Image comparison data

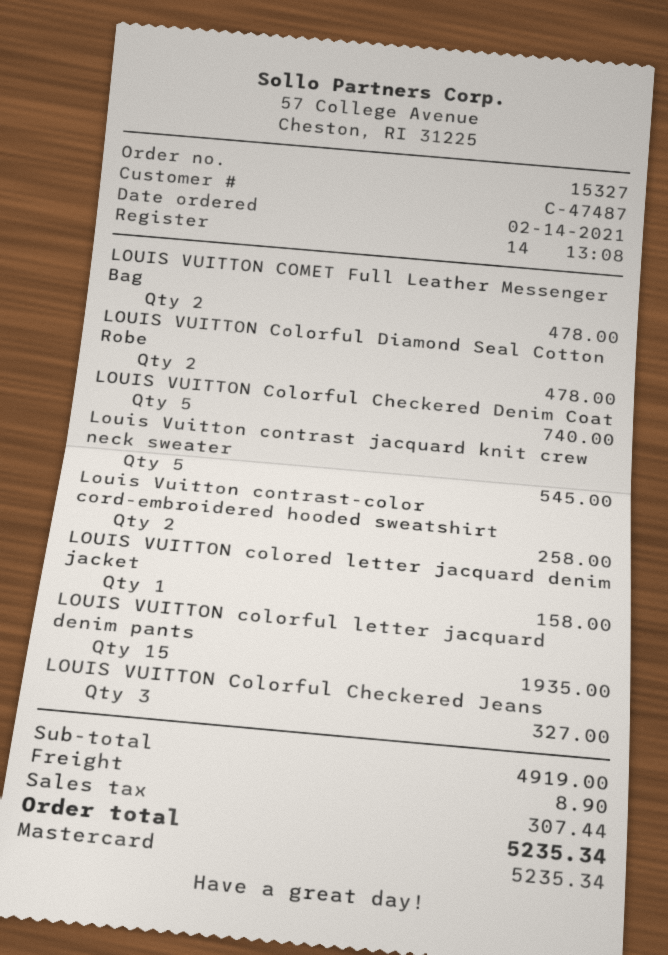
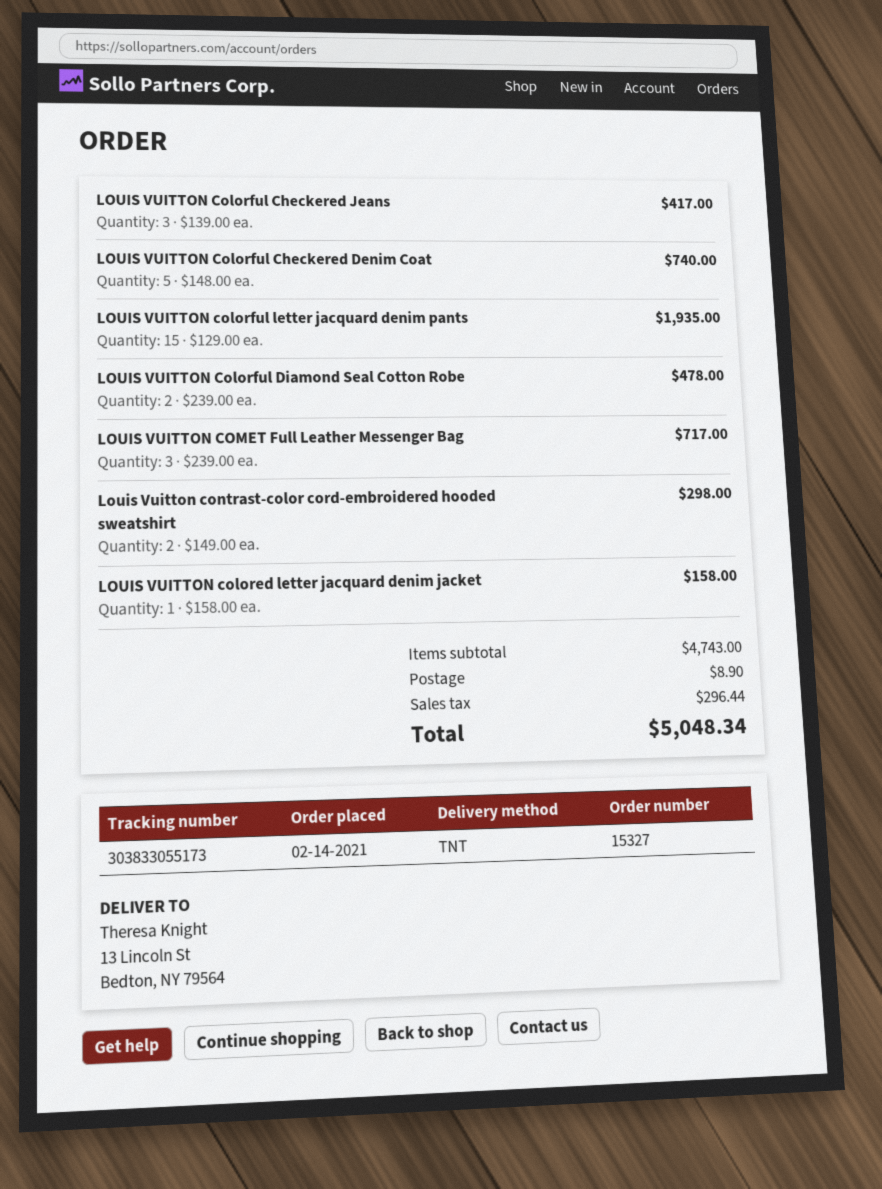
LOUIS VUITTON COMET Full Leather Messenger Bag: 2 for 478.00 -> 3 for 717.00
Louis Vuitton contrast jacquard knit crew neck sweater: 5 for 545.00 -> none
Louis Vuitton contrast-color cord-embroidered hooded sweatshirt: 2 for 258.00 -> 2 for 298.00
LOUIS VUITTON Colorful Checkered Jeans: 3 for 327.00 -> 3 for 417.00
subtotal: 4919.00 -> 4743.00
tax: 307.44 -> 296.44
total: 5235.34 -> 5048.34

**Task to complete**
Once the line with "subtotal: 4919.00 -> 4743.00" has been found in the records above, retype it and every line after it exactly, and include nothing else.

**Your response**
subtotal: 4919.00 -> 4743.00
tax: 307.44 -> 296.44
total: 5235.34 -> 5048.34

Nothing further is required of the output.